That’s when the berg appeared to clip the shelf edge, and caused a large piece to break apart. That new piece is an iceberg in its own right and already has a name – A68d.

A handout satellite image captured by the Copernicus Sentinel-3 mission and made available by the European Space Agency (ESA) shows the A-68A iceberg as it has spun around in a clockwise direction, moving one end of the berg closer to the shelf and into shallow waters, near the remote island of South Georgia (top-R), in the southern Atlantic Ocean. EPA-EFE/ESA HANDOUT

Scientists have been watching for weeks the massive iceberg, last measured at 4,200-square-kilometers, as it rode a fast-track current towards the island.

Researchers feared that, as the berg closed in on the wildlife-rich island, it could grind into the seabed, disrupting underwater ecosystems. They were also worried that the berg might block penguins making their way into the sea for food.

As of Friday, the original A68a iceberg was about 50 kilometers (31 miles) from the island’s west coast.

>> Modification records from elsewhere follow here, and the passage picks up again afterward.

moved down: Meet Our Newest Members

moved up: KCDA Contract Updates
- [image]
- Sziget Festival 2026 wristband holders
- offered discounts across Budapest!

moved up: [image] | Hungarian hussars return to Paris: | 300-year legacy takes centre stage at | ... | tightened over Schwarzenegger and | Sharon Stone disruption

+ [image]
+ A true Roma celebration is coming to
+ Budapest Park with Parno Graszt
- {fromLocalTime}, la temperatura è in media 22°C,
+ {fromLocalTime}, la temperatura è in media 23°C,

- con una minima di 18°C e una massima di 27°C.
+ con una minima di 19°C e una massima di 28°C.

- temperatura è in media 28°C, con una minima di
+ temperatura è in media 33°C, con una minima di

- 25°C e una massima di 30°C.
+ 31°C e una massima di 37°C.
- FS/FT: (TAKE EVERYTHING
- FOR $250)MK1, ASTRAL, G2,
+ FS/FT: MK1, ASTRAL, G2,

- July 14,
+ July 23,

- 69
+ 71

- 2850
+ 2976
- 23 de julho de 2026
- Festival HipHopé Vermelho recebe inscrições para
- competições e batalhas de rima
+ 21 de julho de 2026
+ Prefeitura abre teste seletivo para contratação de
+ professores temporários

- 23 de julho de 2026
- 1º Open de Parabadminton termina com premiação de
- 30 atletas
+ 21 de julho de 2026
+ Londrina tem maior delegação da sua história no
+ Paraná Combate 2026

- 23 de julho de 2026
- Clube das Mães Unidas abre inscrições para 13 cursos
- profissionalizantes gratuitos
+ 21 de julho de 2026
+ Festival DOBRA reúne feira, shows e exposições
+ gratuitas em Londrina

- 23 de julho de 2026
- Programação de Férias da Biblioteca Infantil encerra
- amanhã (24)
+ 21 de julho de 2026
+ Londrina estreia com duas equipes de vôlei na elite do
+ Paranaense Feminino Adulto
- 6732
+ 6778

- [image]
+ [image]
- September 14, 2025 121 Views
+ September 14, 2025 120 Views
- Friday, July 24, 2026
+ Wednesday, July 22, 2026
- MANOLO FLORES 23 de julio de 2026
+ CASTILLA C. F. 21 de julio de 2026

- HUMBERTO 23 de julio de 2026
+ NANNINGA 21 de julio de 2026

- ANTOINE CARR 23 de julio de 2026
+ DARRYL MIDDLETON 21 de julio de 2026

It appeared, however, to be heading southeast towards another current that would likely carry it away from the shelf edge before sweeping it back around toward the island’s eastern shelf area.

That means the berg could still cause an environmental disaster for local wildlife, but along the island’s eastern coast rather than the southwest.

“All of those things can still happen, nothing has changed in that regard,” Tarling said.

The new smaller berg, A68d, is moving further away from the original berg. Scientists don’t yet know if it will follow the same path, or become lodged somewhere else on the shelf. An estimate of A68d’s size was not yet available.

Scientists had predicted some chunks could break away from A68a as it approached the island, and more breakage is possible.

A68a broke off from the Antarctic peninsula in 2017.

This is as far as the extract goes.